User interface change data
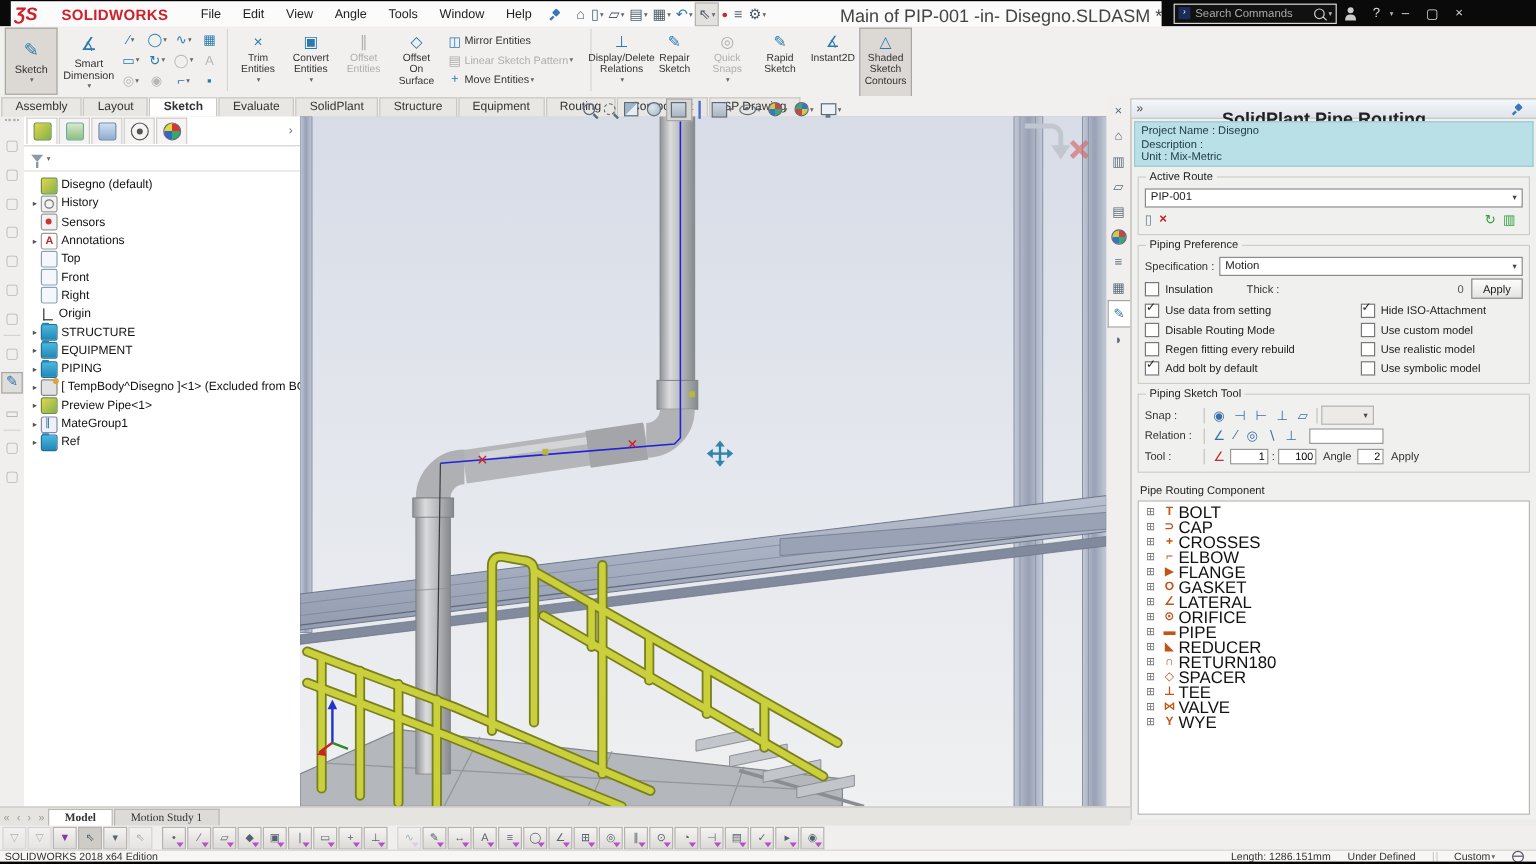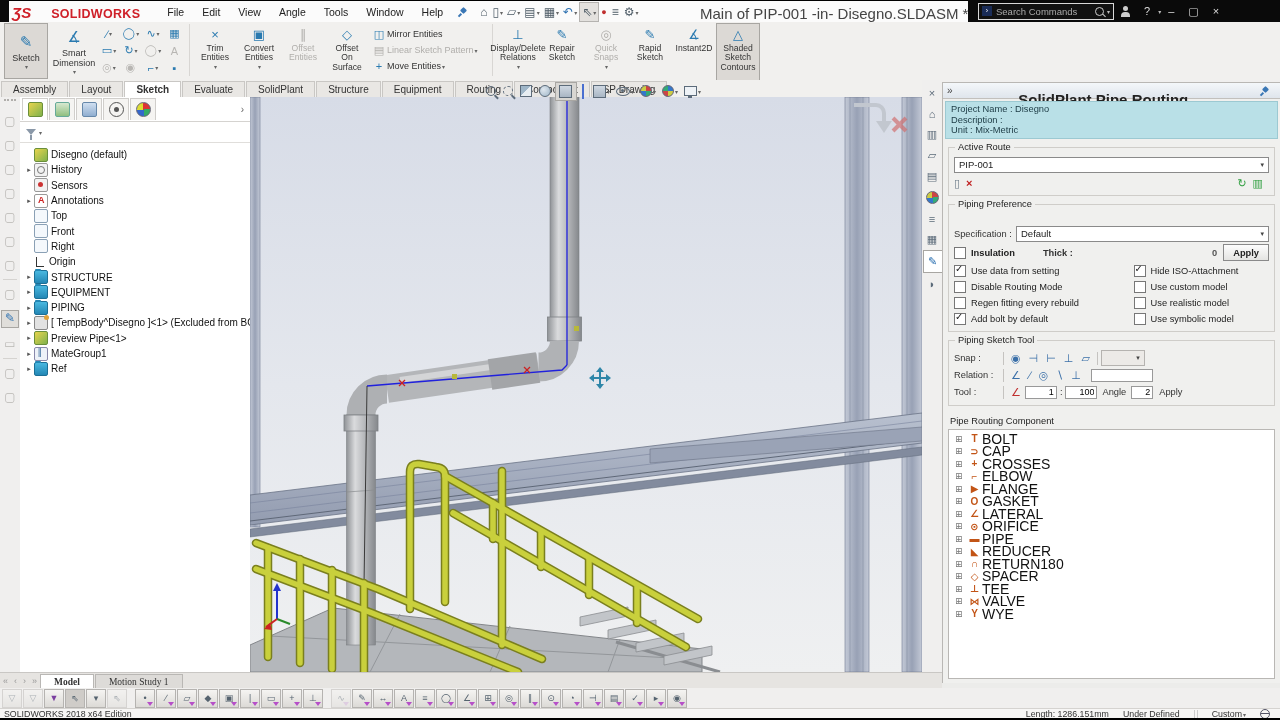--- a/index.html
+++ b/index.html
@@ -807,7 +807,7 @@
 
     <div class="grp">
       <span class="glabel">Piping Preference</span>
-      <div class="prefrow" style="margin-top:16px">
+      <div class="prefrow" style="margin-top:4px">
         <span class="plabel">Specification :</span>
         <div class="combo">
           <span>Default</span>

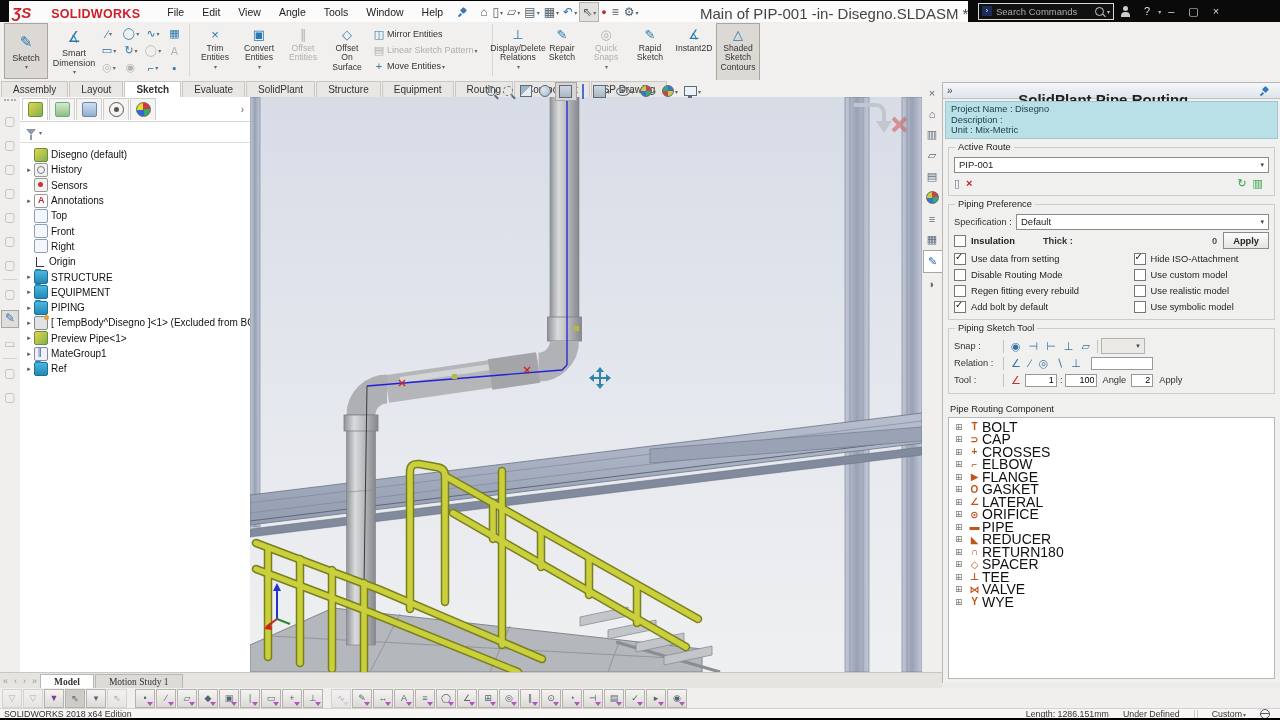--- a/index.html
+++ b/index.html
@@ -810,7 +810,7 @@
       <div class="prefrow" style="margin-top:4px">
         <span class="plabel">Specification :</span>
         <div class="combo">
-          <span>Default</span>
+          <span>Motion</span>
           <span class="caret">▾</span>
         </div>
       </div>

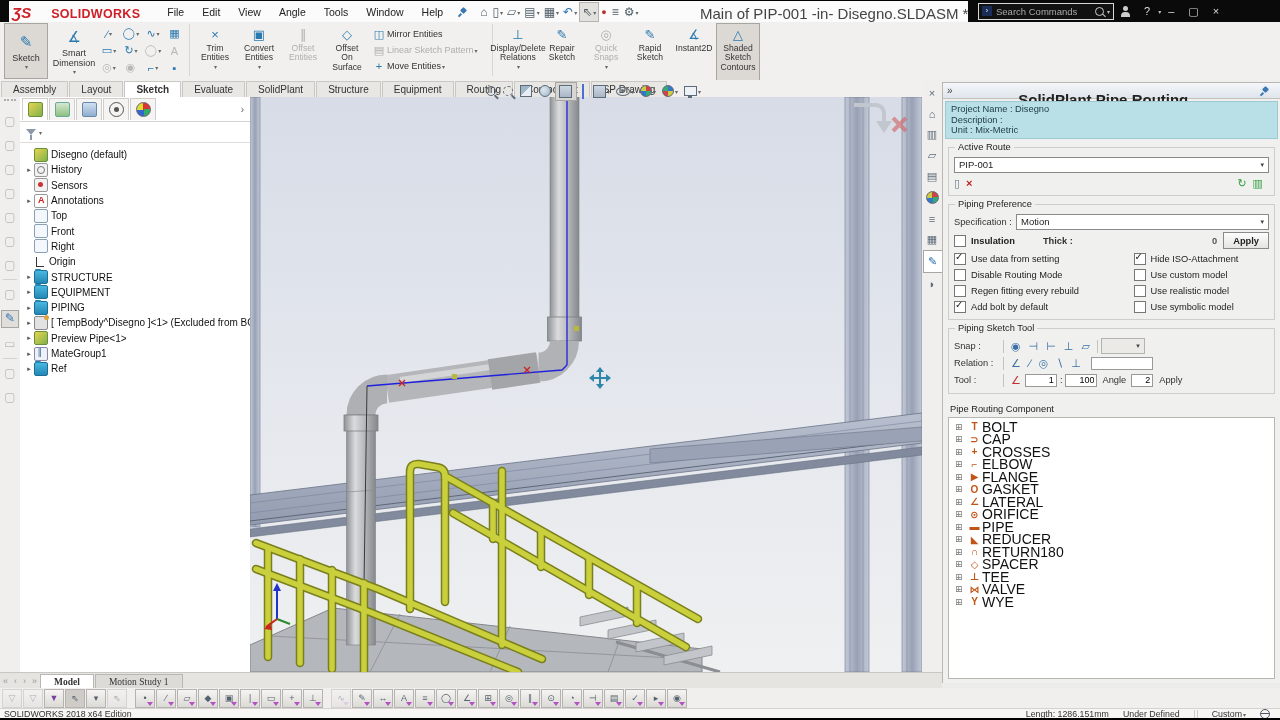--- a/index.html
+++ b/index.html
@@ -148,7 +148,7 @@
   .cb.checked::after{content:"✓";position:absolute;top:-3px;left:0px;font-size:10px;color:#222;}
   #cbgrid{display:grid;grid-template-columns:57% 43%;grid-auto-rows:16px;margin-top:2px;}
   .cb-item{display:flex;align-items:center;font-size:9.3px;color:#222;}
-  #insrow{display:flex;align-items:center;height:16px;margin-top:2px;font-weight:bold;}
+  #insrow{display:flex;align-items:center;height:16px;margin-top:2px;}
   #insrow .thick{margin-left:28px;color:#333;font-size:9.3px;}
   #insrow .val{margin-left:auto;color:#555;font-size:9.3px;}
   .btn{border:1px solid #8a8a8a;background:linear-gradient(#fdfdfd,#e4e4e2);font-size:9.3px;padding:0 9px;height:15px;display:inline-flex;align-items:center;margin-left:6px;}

* * *

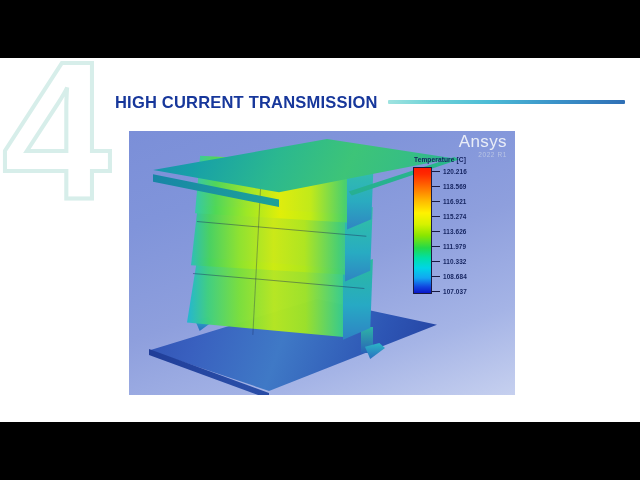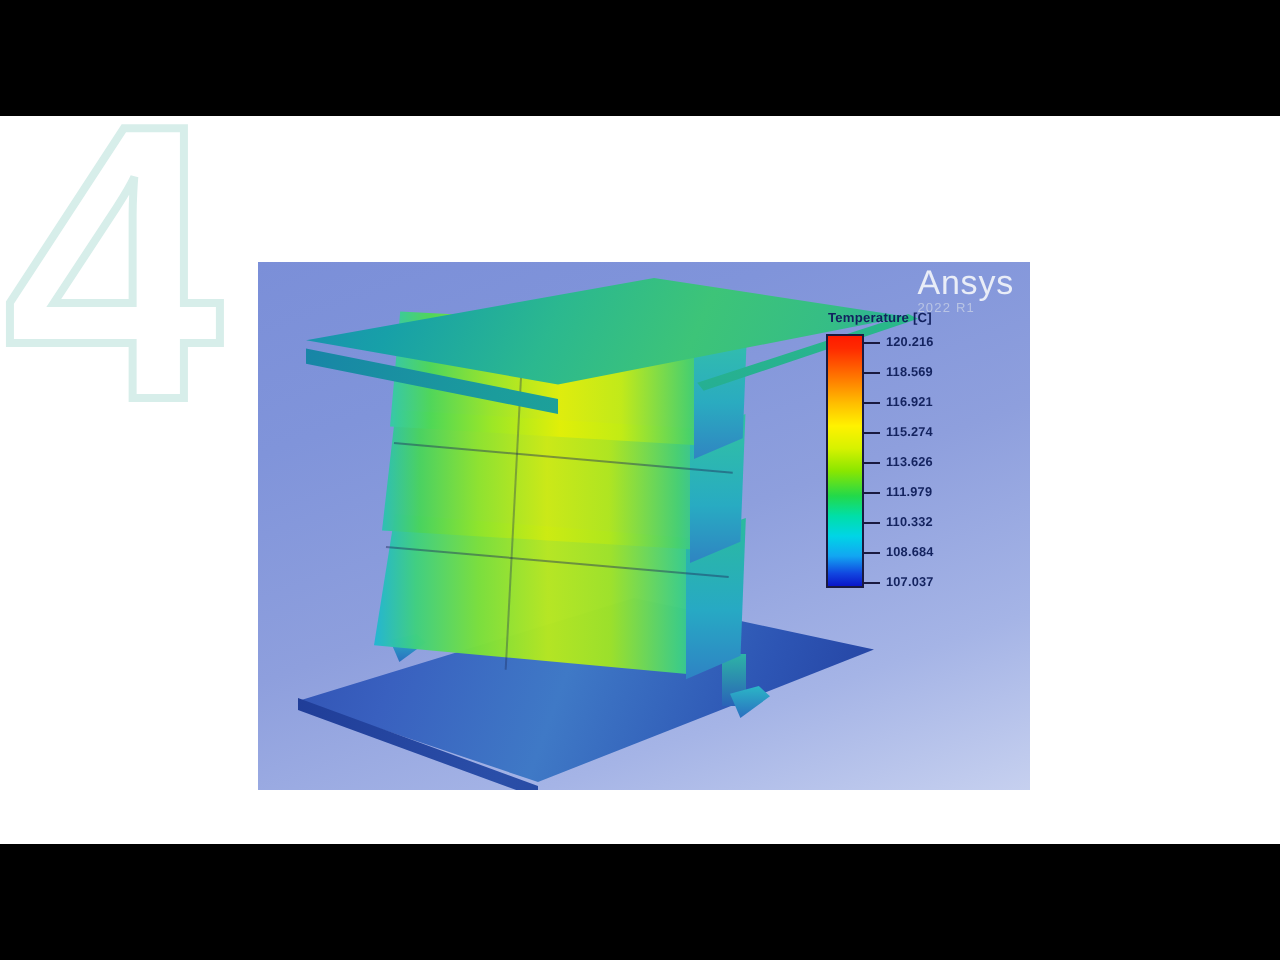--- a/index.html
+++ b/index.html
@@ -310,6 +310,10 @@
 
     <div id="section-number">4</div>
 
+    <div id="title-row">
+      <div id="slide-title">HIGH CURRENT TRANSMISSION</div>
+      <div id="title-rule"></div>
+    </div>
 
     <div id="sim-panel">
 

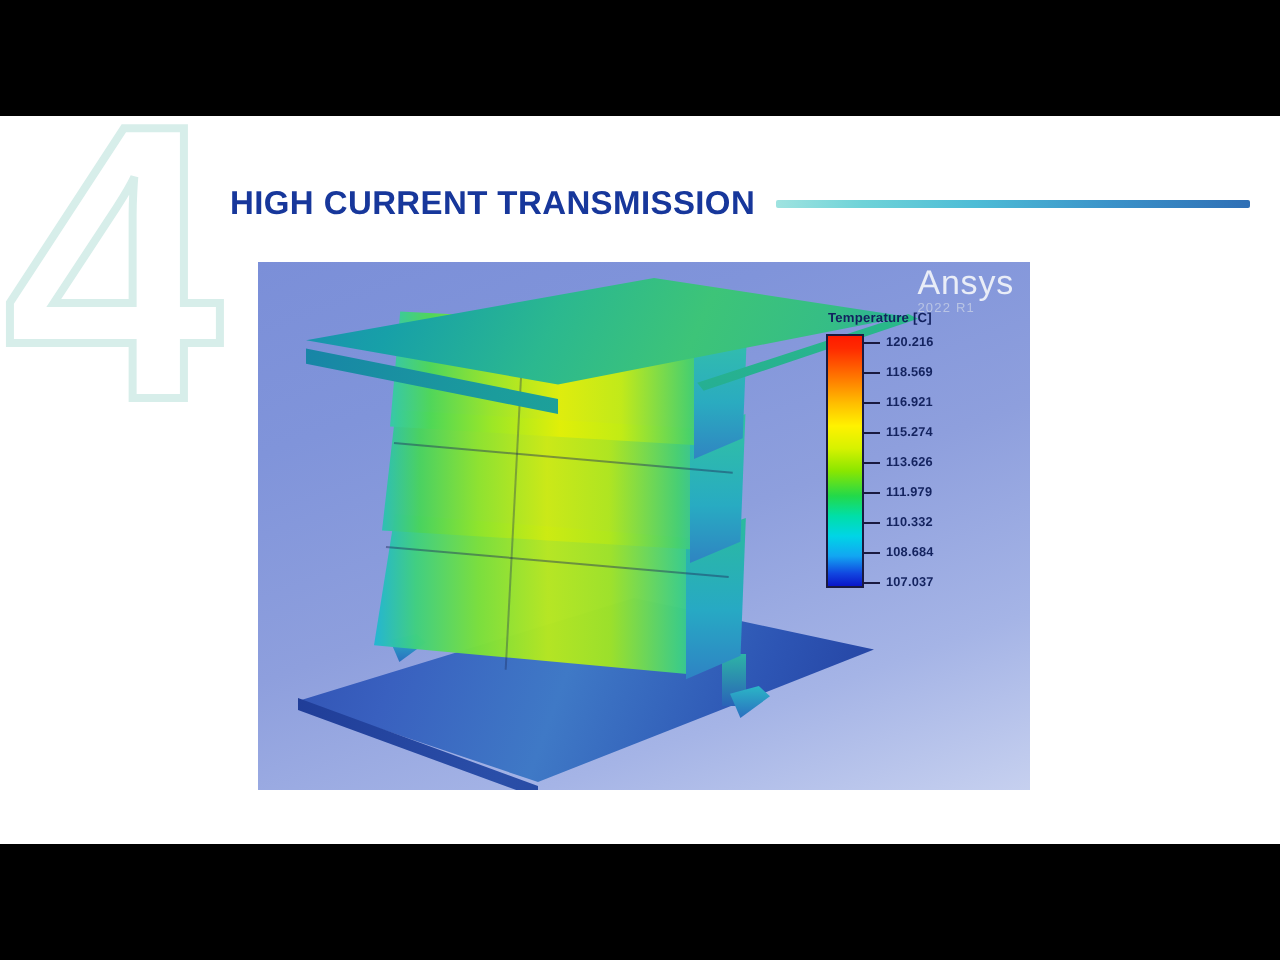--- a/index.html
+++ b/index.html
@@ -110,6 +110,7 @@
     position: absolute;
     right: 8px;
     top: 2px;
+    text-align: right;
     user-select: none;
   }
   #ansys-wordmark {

PROMPT
Would you please filter the lines above and copy every one that includes "flex"?

EXERCISE RESULT
   .cb-item{display:flex;align-items:center;font-size:9.3px;color:#222;}
-  #insrow{display:flex;align-items:center;height:16px;margin-top:2px;font-weight:bold;}
+  #insrow{display:flex;align-items:center;height:16px;margin-top:2px;}
   .btn{border:1px solid #8a8a8a;background:linear-gradient(#fdfdfd,#e4e4e2);font-size:9.3px;padding:0 9px;height:15px;display:inline-flex;align-items:center;margin-left:6px;}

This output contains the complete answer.